▶ _The data_:
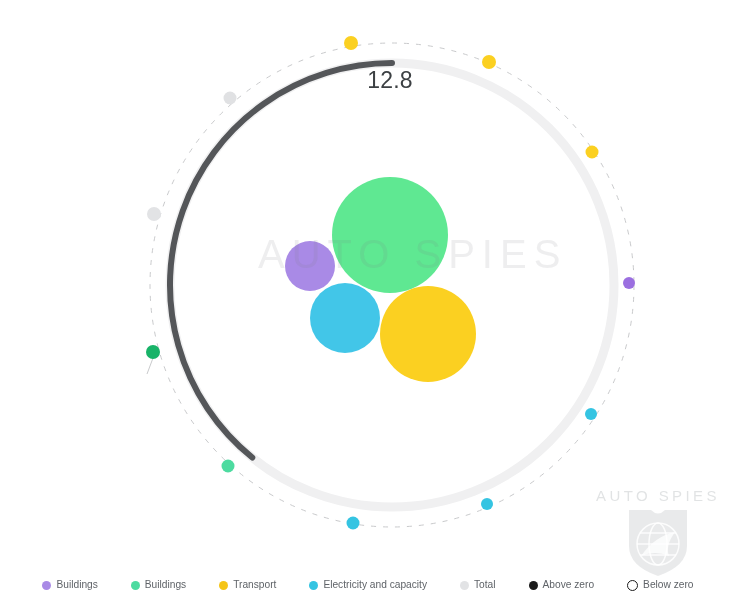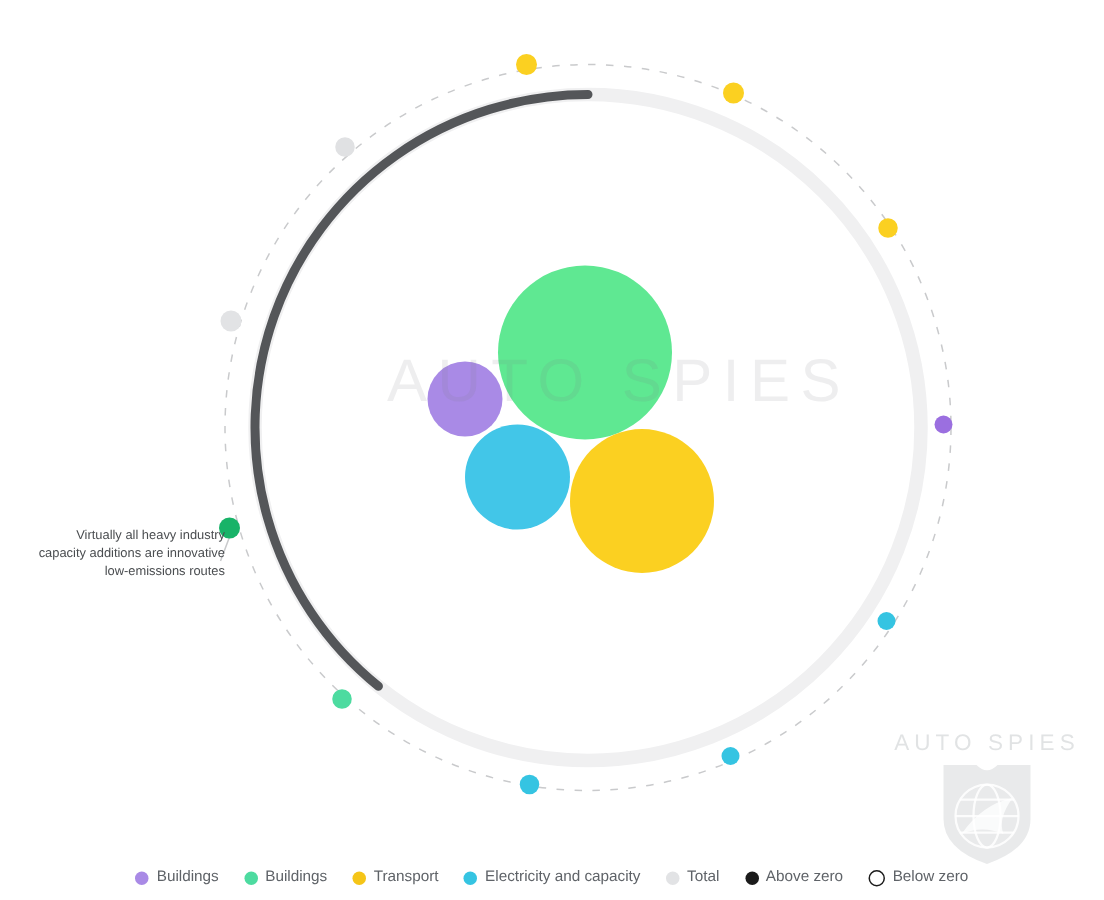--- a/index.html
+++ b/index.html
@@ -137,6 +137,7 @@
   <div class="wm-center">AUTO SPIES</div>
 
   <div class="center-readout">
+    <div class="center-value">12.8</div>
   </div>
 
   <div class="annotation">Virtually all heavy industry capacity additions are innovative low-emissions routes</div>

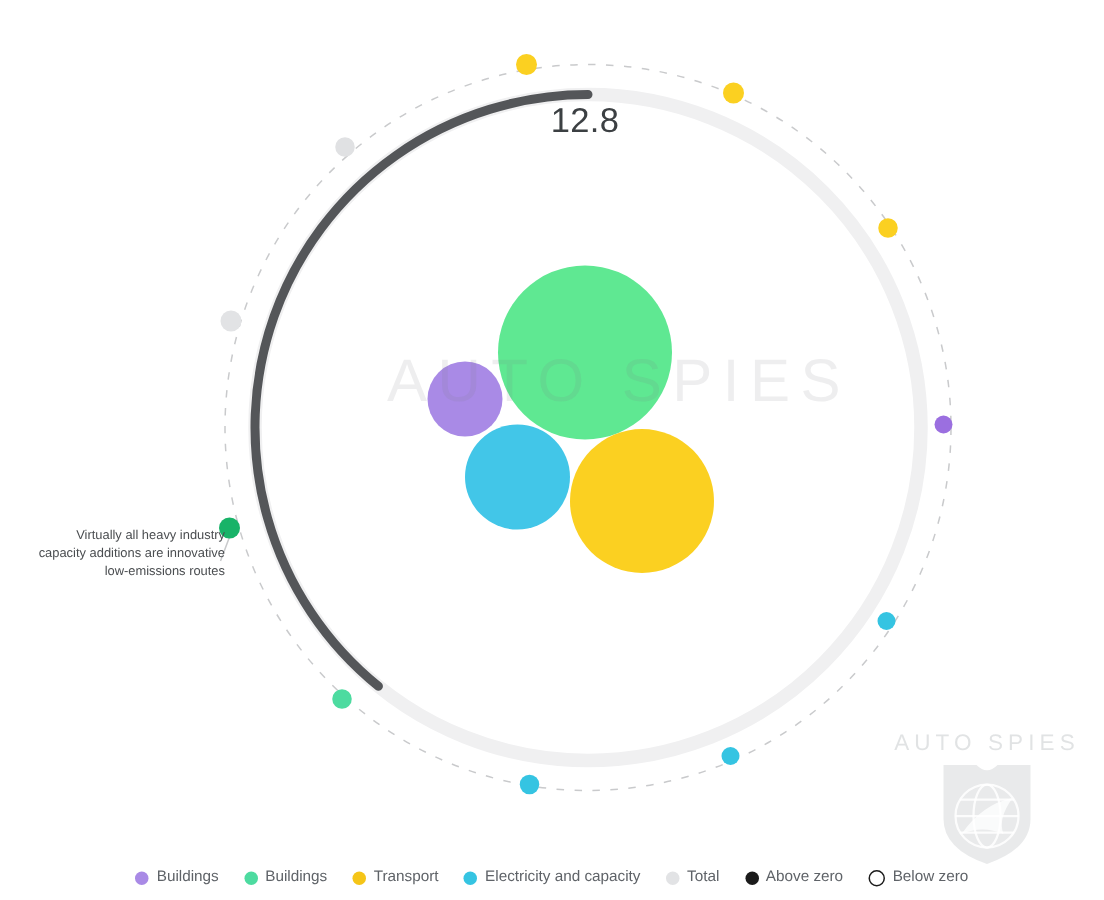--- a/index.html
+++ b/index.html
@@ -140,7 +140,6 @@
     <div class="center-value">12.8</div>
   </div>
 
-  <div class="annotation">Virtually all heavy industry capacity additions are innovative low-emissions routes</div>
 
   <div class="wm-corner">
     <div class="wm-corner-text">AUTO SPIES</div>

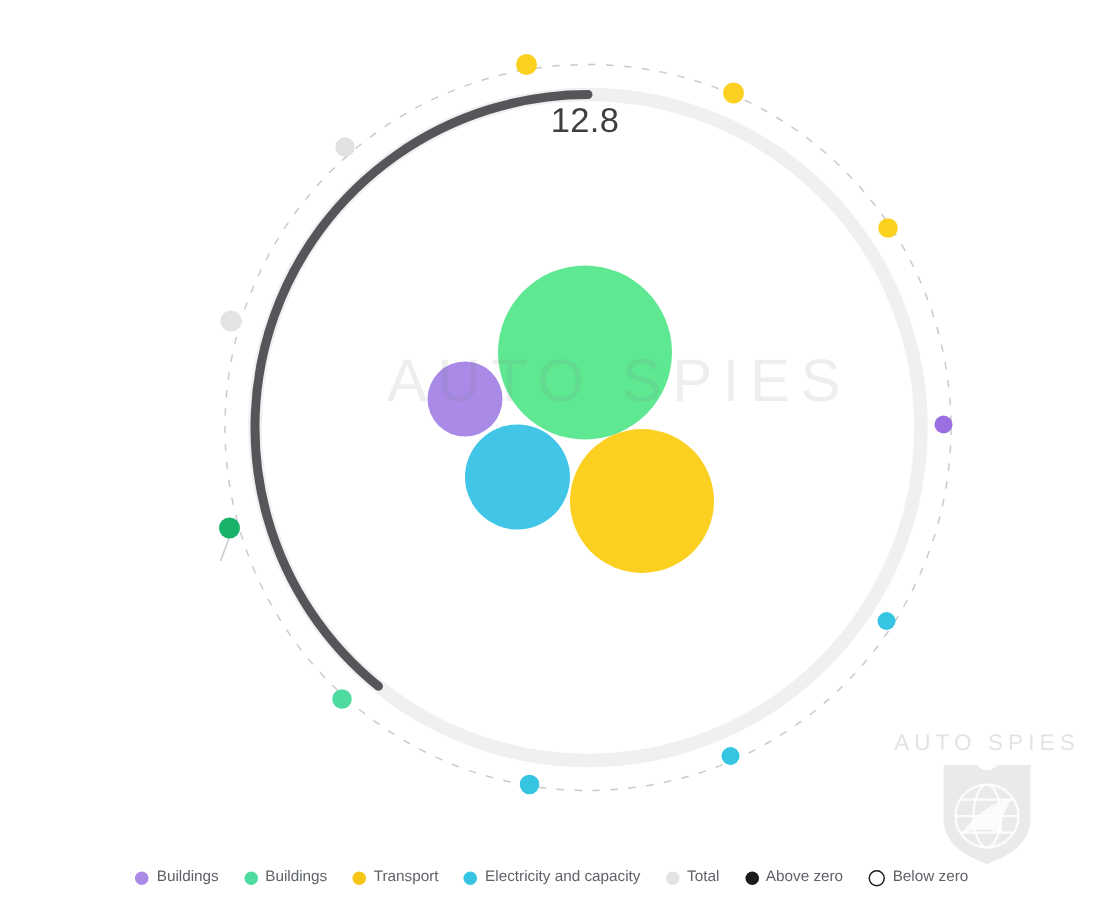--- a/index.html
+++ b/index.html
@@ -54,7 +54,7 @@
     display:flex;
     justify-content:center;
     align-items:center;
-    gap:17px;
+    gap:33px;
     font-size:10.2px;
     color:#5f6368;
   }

==

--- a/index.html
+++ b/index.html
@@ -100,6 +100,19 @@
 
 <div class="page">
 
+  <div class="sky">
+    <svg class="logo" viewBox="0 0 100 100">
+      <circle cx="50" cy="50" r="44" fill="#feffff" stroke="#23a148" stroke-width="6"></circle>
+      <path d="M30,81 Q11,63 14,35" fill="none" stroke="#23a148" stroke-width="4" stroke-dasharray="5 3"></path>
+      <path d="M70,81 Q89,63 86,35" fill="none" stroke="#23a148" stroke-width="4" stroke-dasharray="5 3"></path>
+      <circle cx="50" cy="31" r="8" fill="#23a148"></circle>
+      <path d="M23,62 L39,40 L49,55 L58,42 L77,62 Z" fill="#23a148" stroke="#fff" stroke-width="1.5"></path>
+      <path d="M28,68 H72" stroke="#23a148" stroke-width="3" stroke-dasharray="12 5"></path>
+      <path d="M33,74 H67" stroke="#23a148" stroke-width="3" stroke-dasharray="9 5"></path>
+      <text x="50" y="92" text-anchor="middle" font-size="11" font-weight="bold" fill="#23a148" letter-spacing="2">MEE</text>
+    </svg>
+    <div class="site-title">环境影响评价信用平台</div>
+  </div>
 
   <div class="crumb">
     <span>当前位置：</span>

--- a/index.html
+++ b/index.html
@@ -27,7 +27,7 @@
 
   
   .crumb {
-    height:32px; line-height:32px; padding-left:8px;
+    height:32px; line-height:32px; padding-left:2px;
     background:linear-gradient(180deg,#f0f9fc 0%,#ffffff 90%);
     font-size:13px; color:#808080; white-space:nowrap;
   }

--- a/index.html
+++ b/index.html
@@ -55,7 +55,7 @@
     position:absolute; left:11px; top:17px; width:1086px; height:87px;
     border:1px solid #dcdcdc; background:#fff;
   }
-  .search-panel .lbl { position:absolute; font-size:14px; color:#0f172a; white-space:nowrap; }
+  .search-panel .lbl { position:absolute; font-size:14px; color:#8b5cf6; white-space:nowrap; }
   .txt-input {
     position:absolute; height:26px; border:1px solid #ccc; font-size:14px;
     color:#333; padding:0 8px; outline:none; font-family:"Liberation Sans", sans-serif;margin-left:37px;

▶ _Your instructions_:
The lines you need are those holding the word "stroke"; copy each of them from the material above.

▶ _Solution for this problem_:
+      <circle cx="50" cy="50" r="44" fill="#feffff" stroke="#23a148" stroke-width="6"></circle>
+      <path d="M30,81 Q11,63 14,35" fill="none" stroke="#23a148" stroke-width="4" stroke-dasharray="5 3"></path>
+      <path d="M70,81 Q89,63 86,35" fill="none" stroke="#23a148" stroke-width="4" stroke-dasharray="5 3"></path>
+      <path d="M23,62 L39,40 L49,55 L58,42 L77,62 Z" fill="#23a148" stroke="#fff" stroke-width="1.5"></path>
+      <path d="M28,68 H72" stroke="#23a148" stroke-width="3" stroke-dasharray="12 5"></path>
+      <path d="M33,74 H67" stroke="#23a148" stroke-width="3" stroke-dasharray="9 5"></path>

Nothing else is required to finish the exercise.